At yesterday's North Face 10k, the race officials initially announced that the second place finisher was a woman that none of the other top competitors remembered seeing. The woman who was given the 3rd place trophy was sure she had come in second. The woman who thought she was 3rd was told she was 4th, etc. I only recognized this because NSQ was 5th in the official results but was confident that only three women were ahead of her. When the mystery woman didn't show up to accept her award, it seemed clear that something had gone wrong. Maybe she cut the course, maybe was in the wrong race, but something didn't make sense.
After a little bit of nagging, the race timer realized what had happened. The woman assigned that number and chip had switched with a male racer who had the next number. (Presumably this was accidental, and could have been an error at the registration table.) Order was restored and all the ladies got their rightful prizes, but on the drive home we were speculating about ways that such things can happen, and how to deal with them.
Well, look no further than Colorado's famous Leadville 100. At the 2009 race, the woman who came in second in the 40+AG was not who she said she was.

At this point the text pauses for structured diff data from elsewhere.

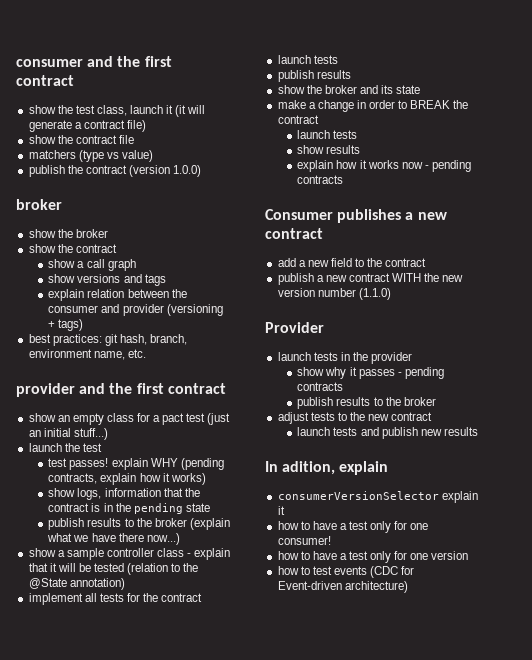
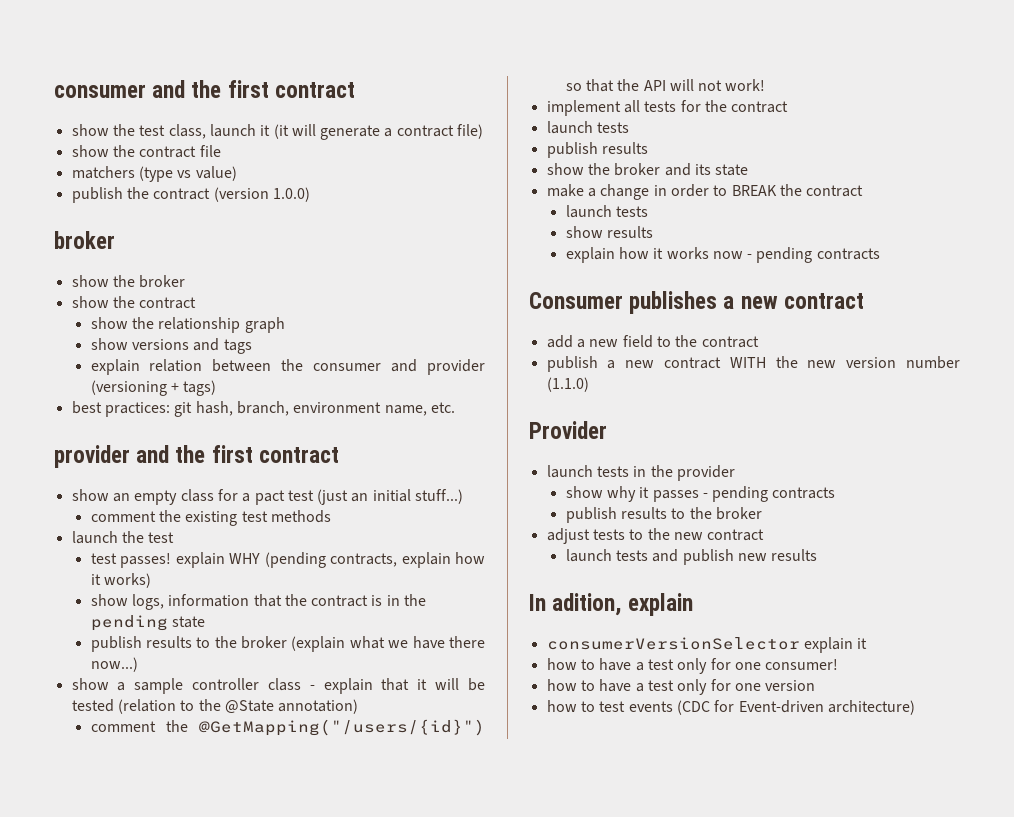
[77,259,105,268] a call -> [131,317,241,333] the relationship
(108, 434) none -> [90,510,331,526] // comment the existing test methods
(125, 584) none -> [90,719,485,736] [565,79,766,92] // comment the @GetMapping("/users/{id}") so that the API will not work!

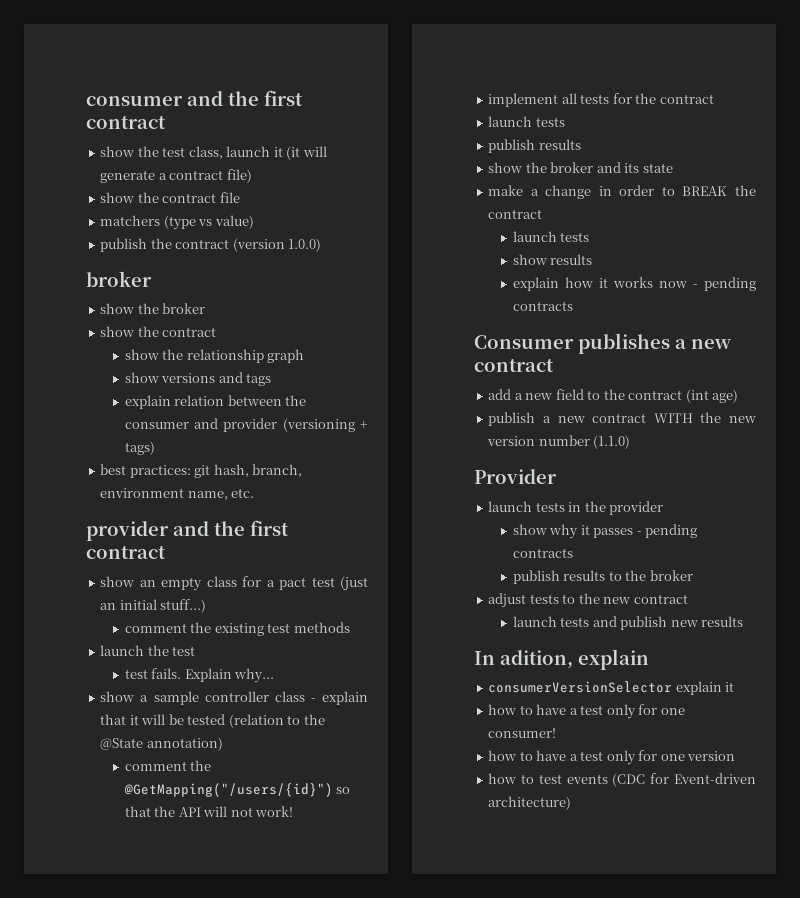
[120,552,486,568] [90,573,151,588] [90,594,427,610] [90,615,205,631] [90,636,485,652] [90,657,138,672] passes! explain WHY (pending contracts, explain how it works) // show logs, information that the contract is in the pending state // publish results to the broker (explain what we have there now...) -> [151,668,275,683] fails. Explain why...
(759, 342) none -> [685,389,739,403] (int age)

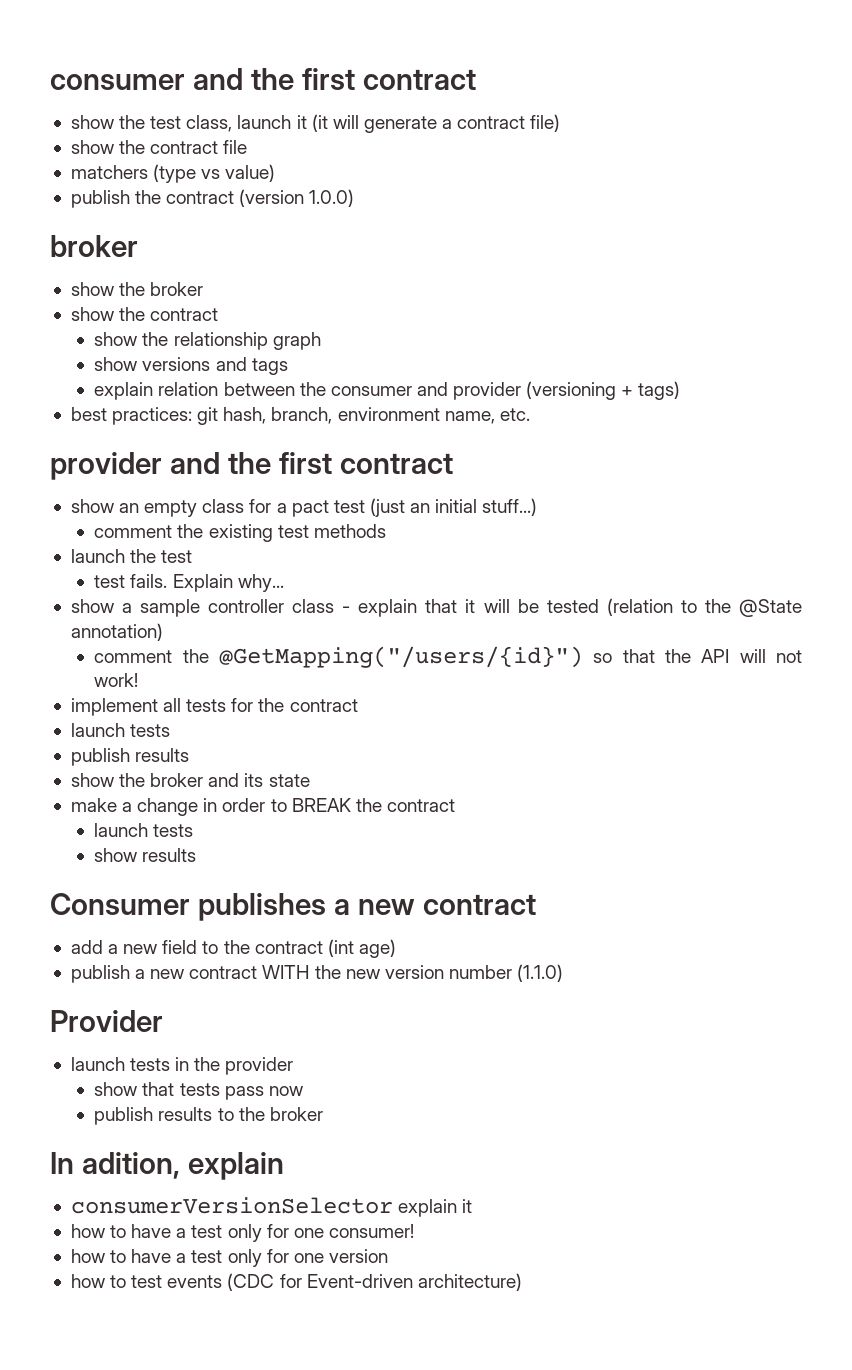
[512,277,756,291] [512,301,573,311] // explain how it works now - pending contracts -> (197, 855) none
[549,524,698,539] [512,548,573,558] why it passes - pending contracts -> [142,1082,303,1100] that tests pass now
[488,593,688,608] [512,616,744,630] // adjust tests to the new contract // launch tests and publish new results -> (323, 1114) none

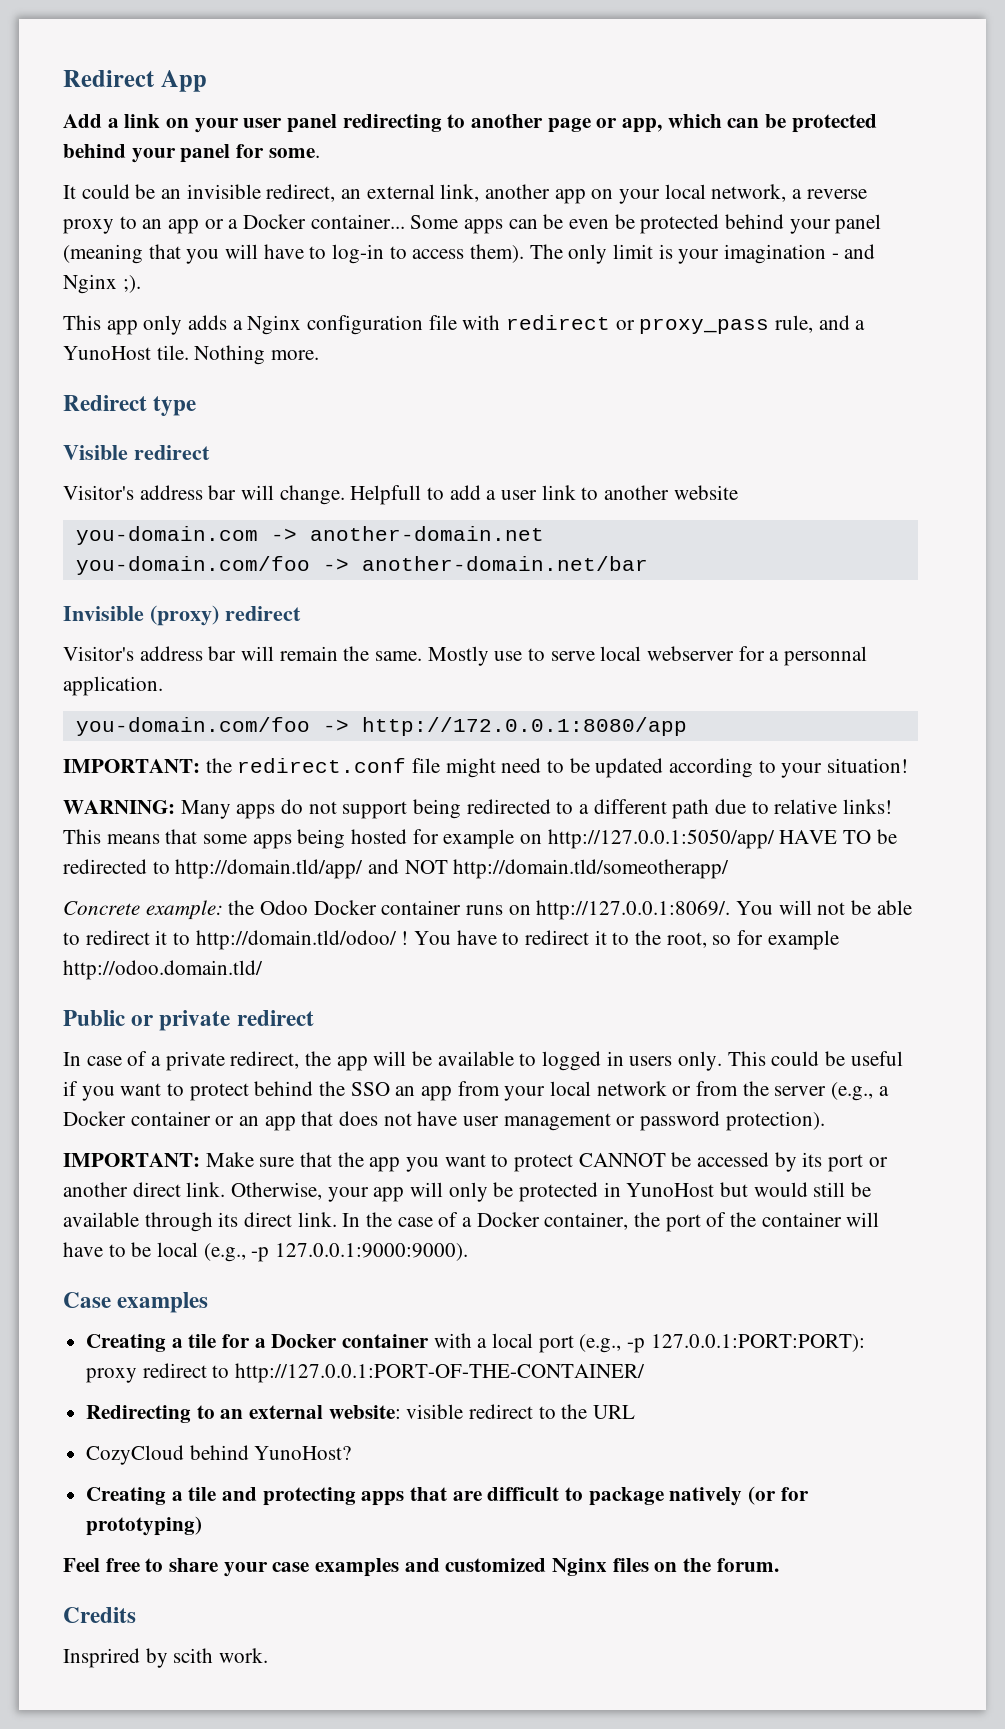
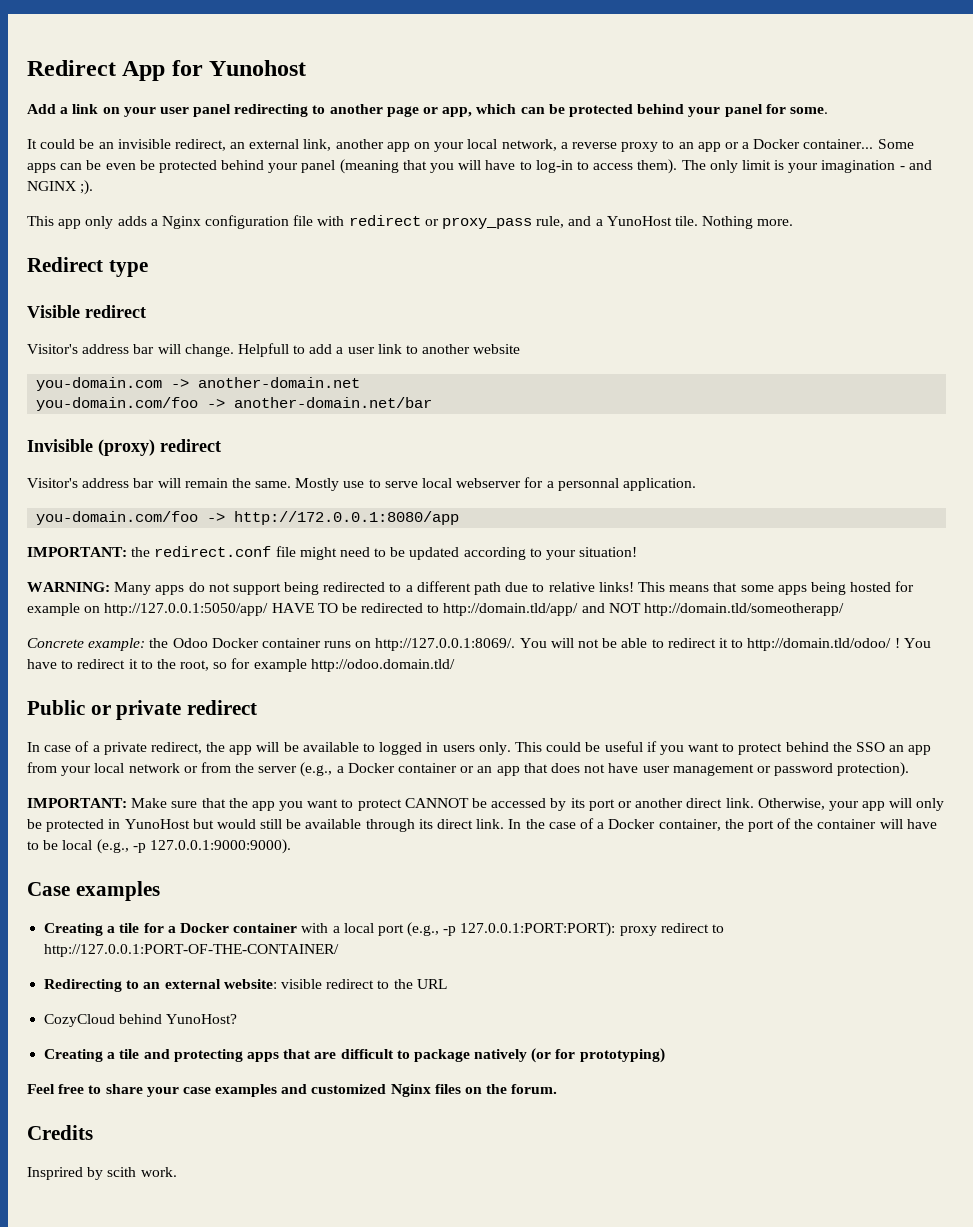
(207, 81) none -> [171,60,307,76] for Yunohost
[63,274,117,294] Nginx -> [27,181,76,191] NGINX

In fact she was a 36 year old Wendy Lyall, who had used the entry and raced under the name Katie Brazelton. When someone realized that the woman who crossed the line was not the one who accepted the award, race officials were tipped off, and now according to the Denver Post the two have been charged with criminal impersonation, which is a class 6 felony in Colorado.
The women who were deprived of their proper awards will get them at a special ceremony before this year's race.